Given entries below:

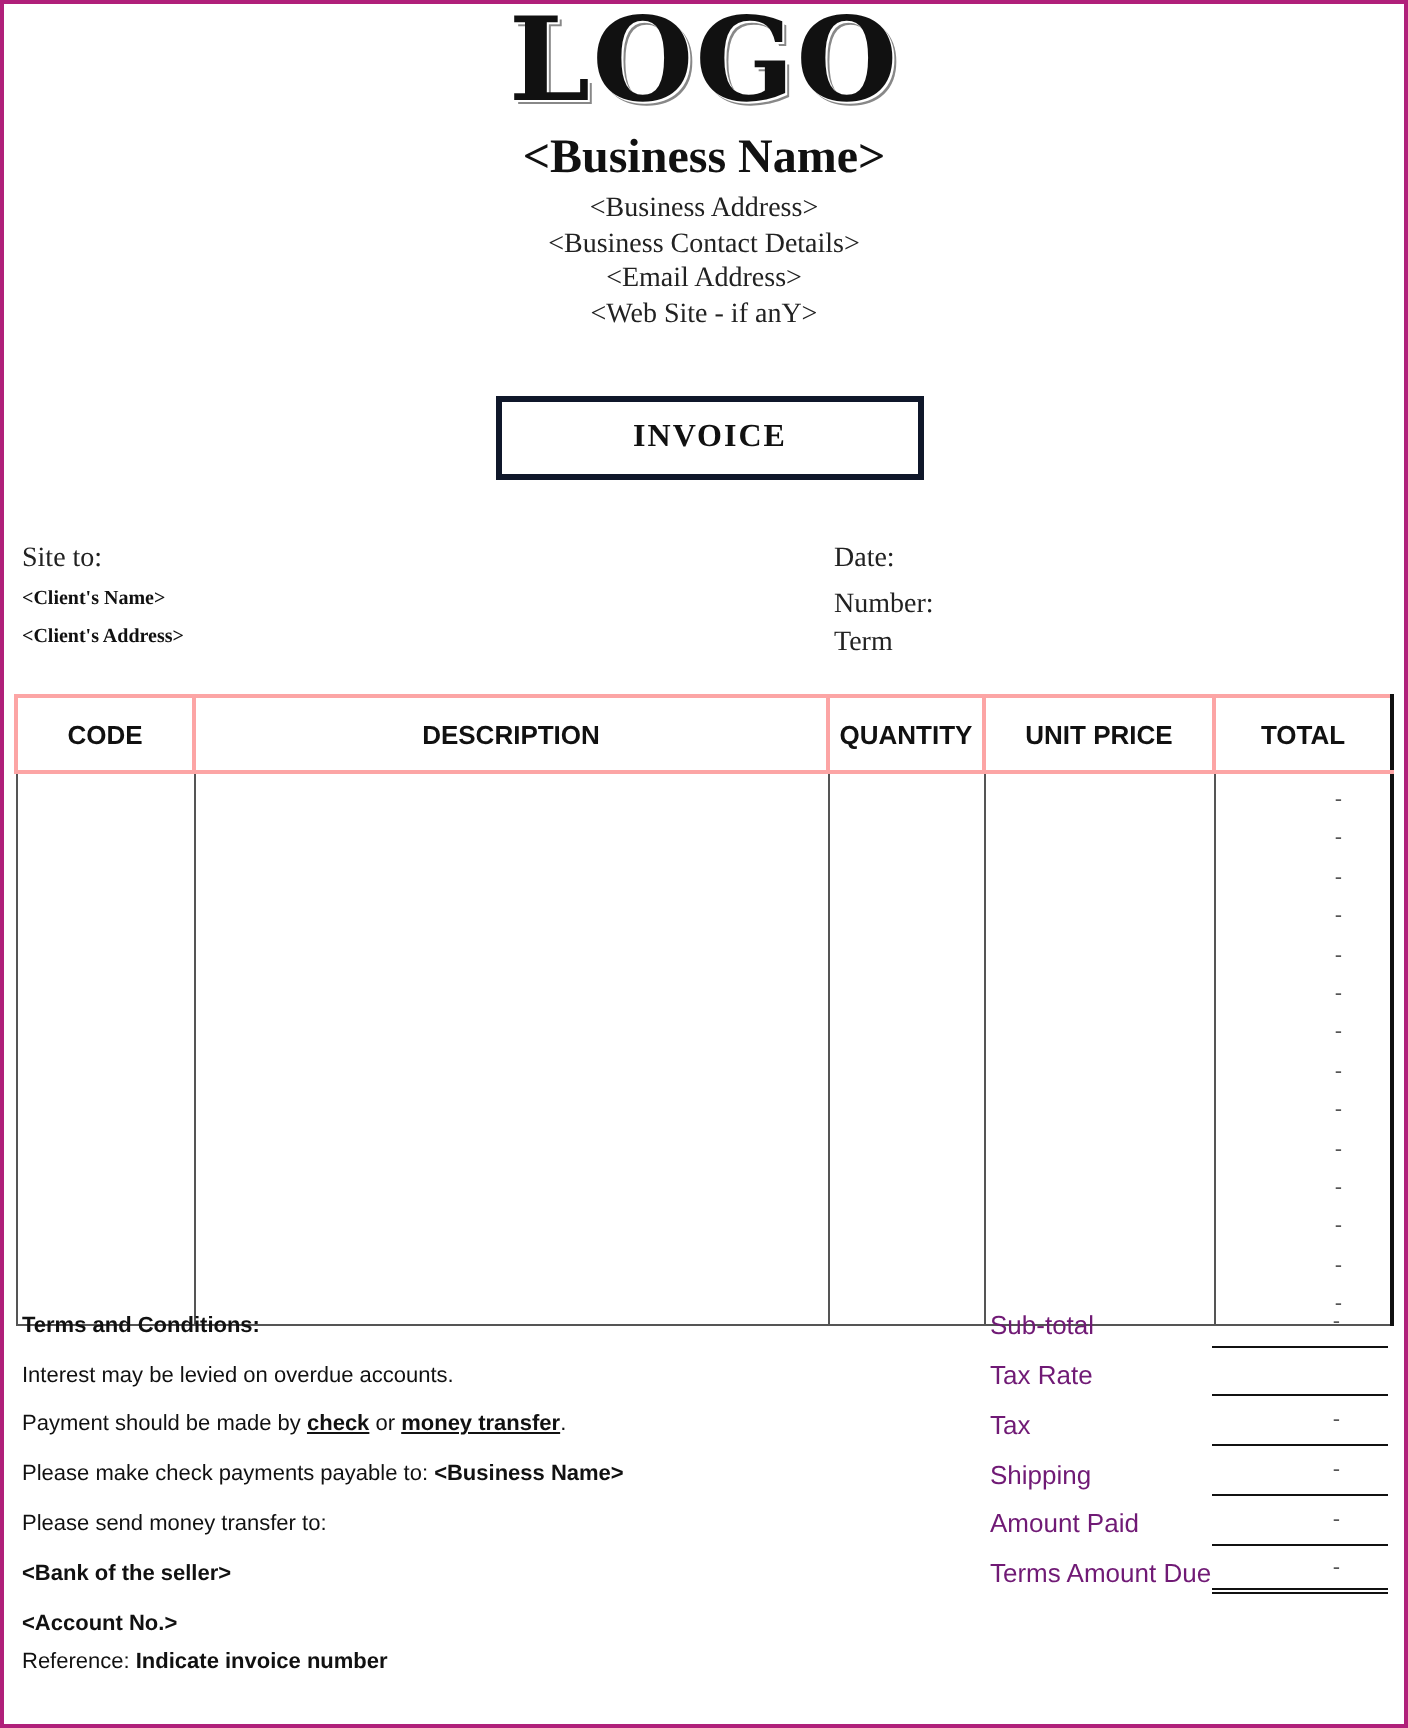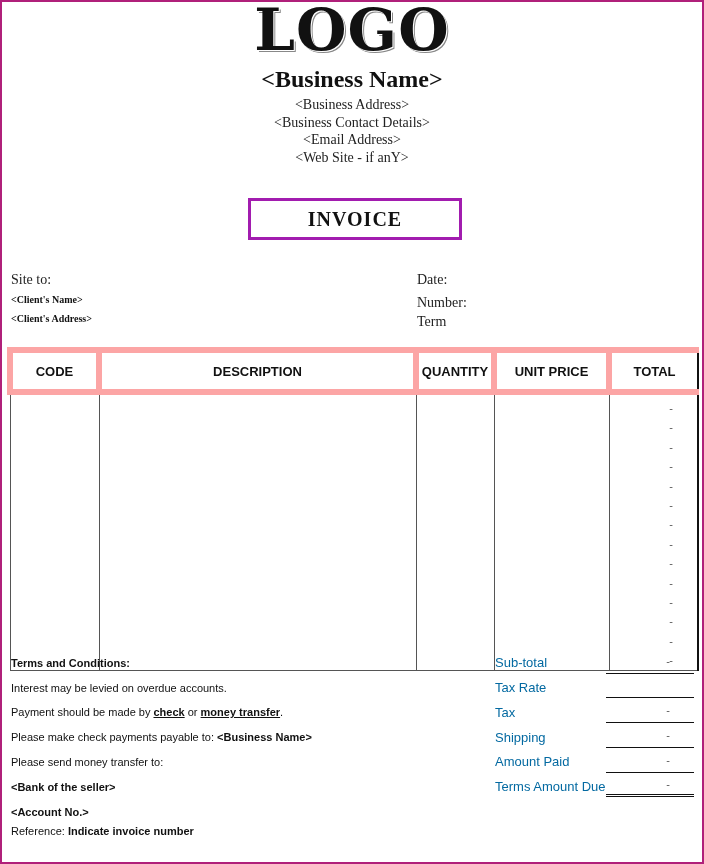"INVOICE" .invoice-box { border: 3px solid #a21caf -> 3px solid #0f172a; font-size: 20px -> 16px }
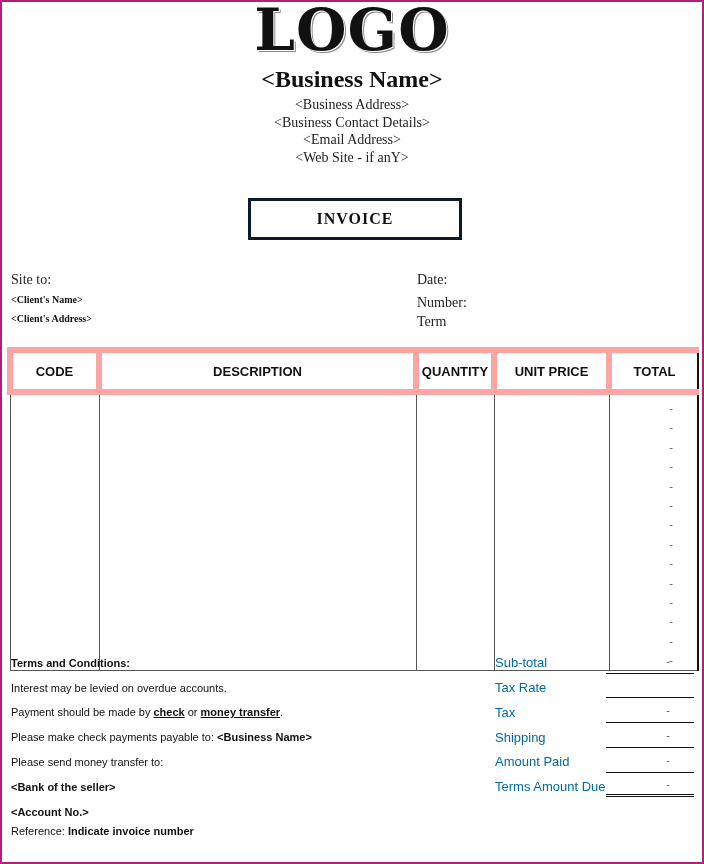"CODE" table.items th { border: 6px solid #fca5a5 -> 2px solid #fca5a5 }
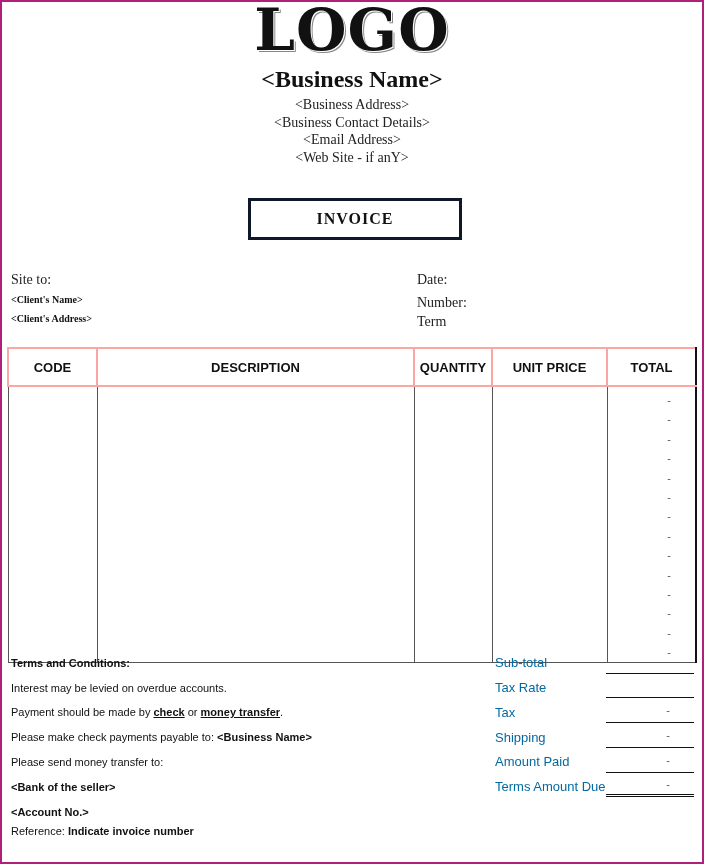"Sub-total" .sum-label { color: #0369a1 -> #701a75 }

End of Given entries.
Given entries below:

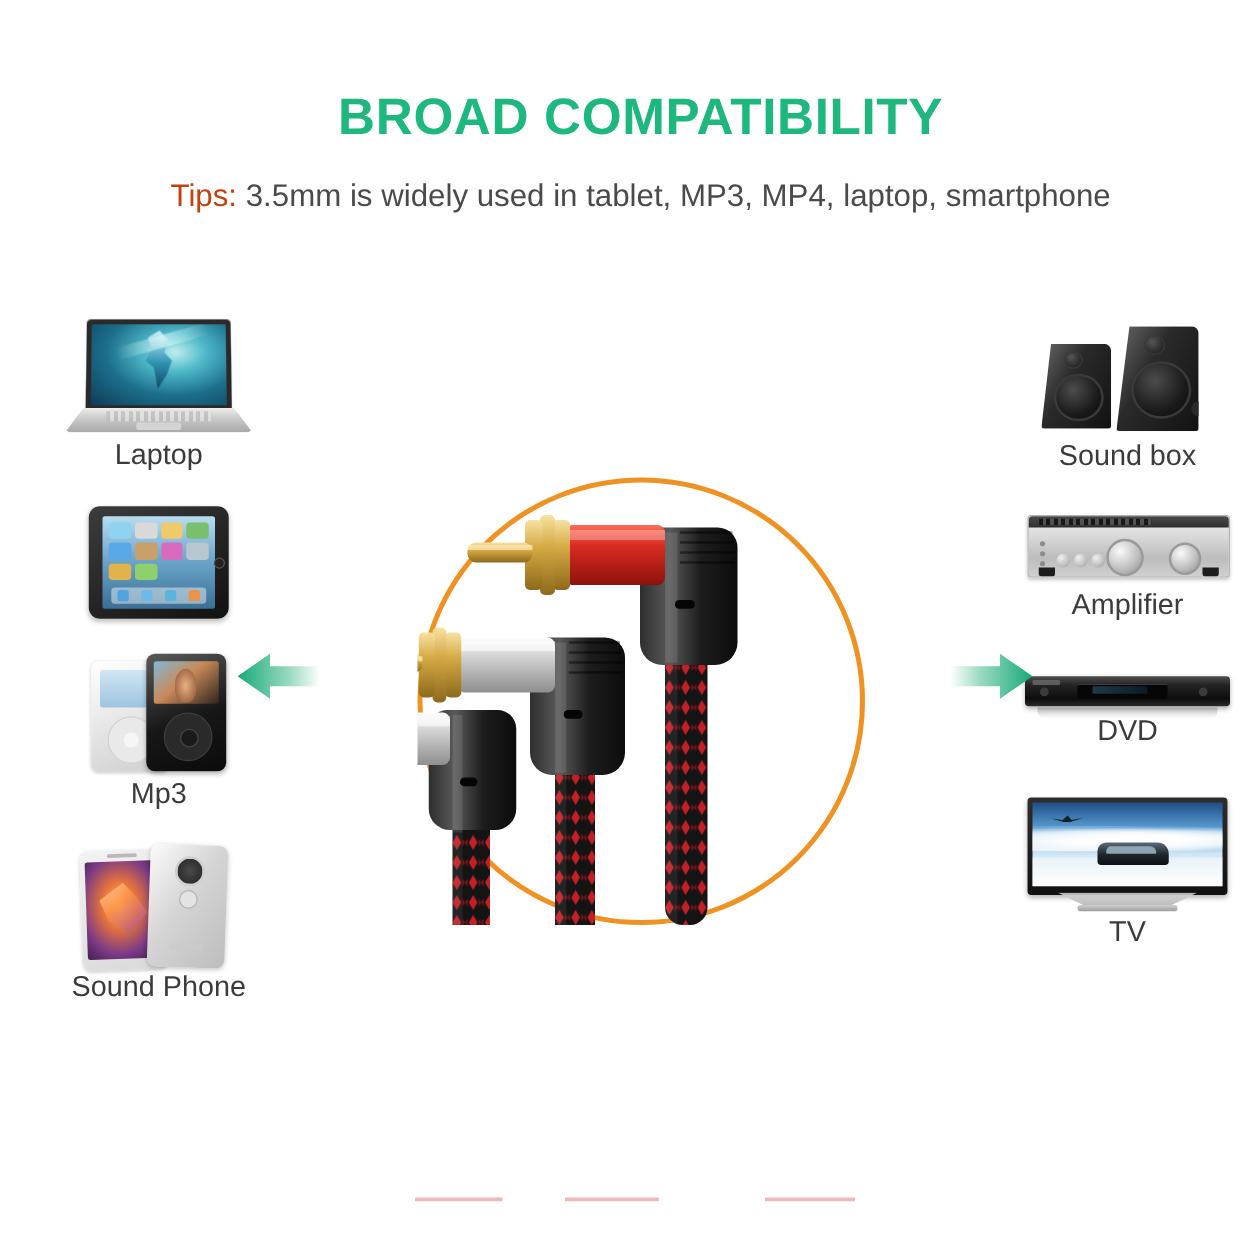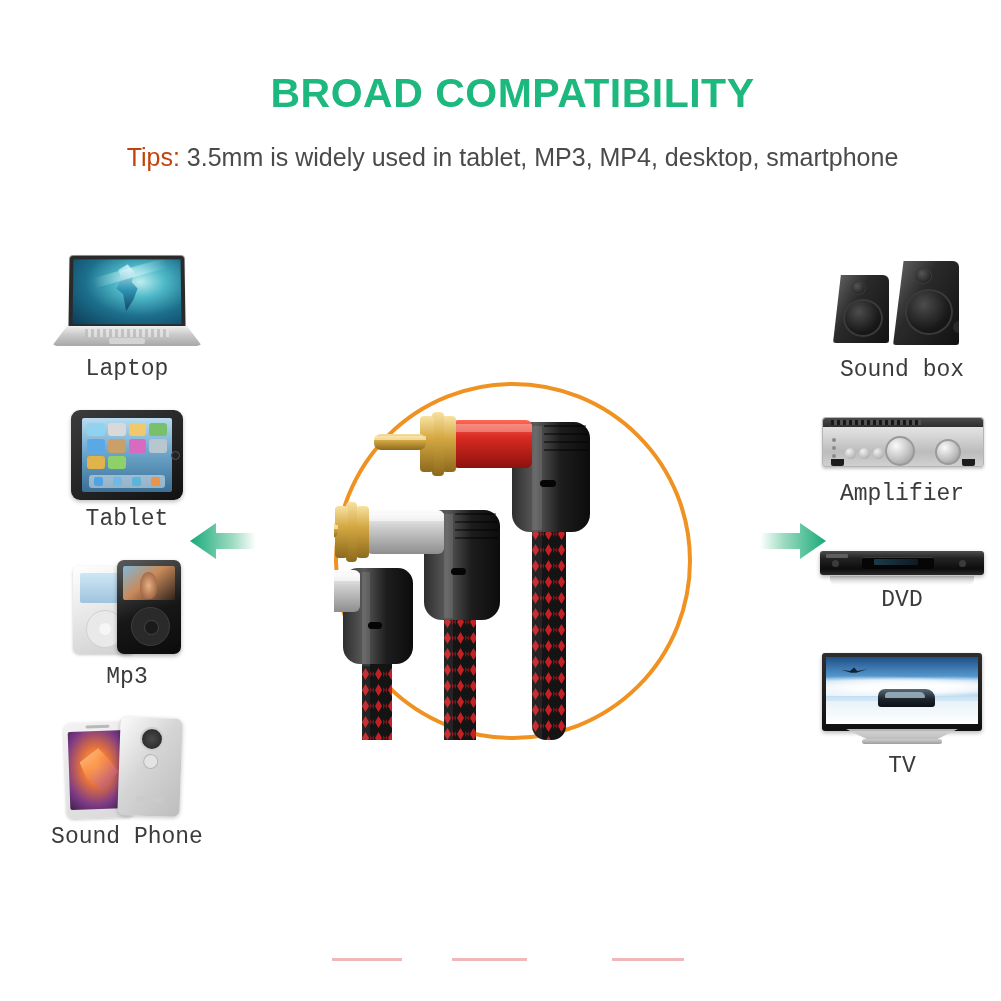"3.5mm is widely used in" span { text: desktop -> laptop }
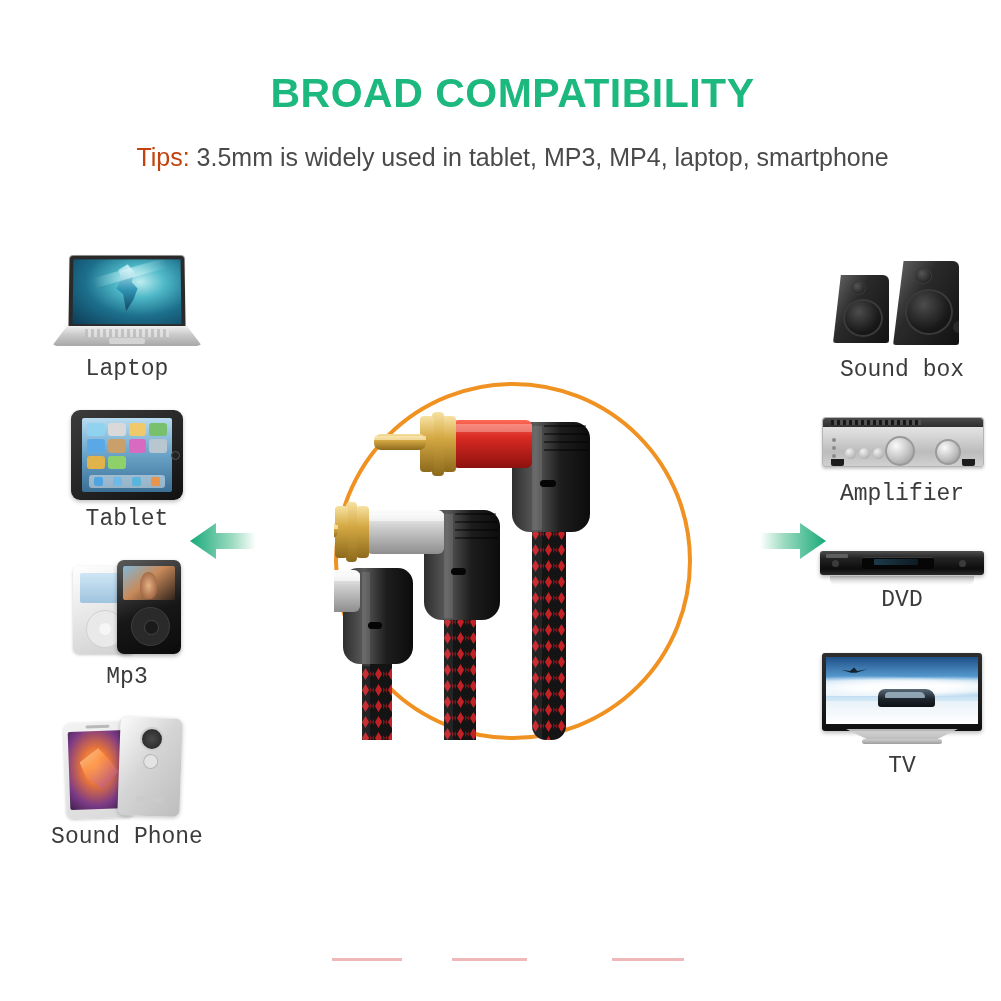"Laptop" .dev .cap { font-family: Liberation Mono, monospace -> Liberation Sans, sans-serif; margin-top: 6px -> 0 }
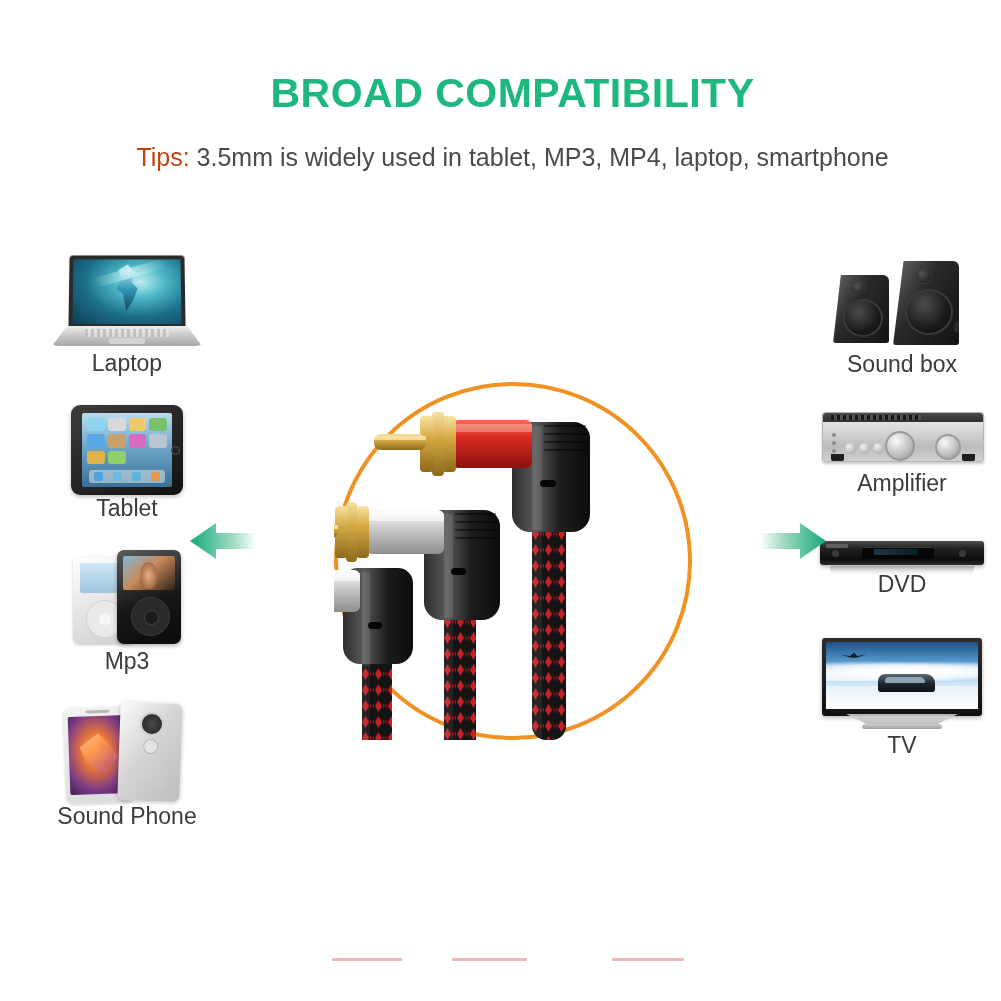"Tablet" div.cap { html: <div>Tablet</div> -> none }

End of Given entries.

**Problem to work on:**
Look above for the line containing "border: 3px solid", then copy exactly from it through the line containing "color: #0369a1 ->", keeping both and leaving out pictures. Add nothing else.

**Reply:**
"INVOICE" .invoice-box { border: 3px solid #a21caf -> 3px solid #0f172a; font-size: 20px -> 16px }
"CODE" table.items th { border: 6px solid #fca5a5 -> 2px solid #fca5a5 }
"Sub-total" .sum-label { color: #0369a1 -> #701a75 }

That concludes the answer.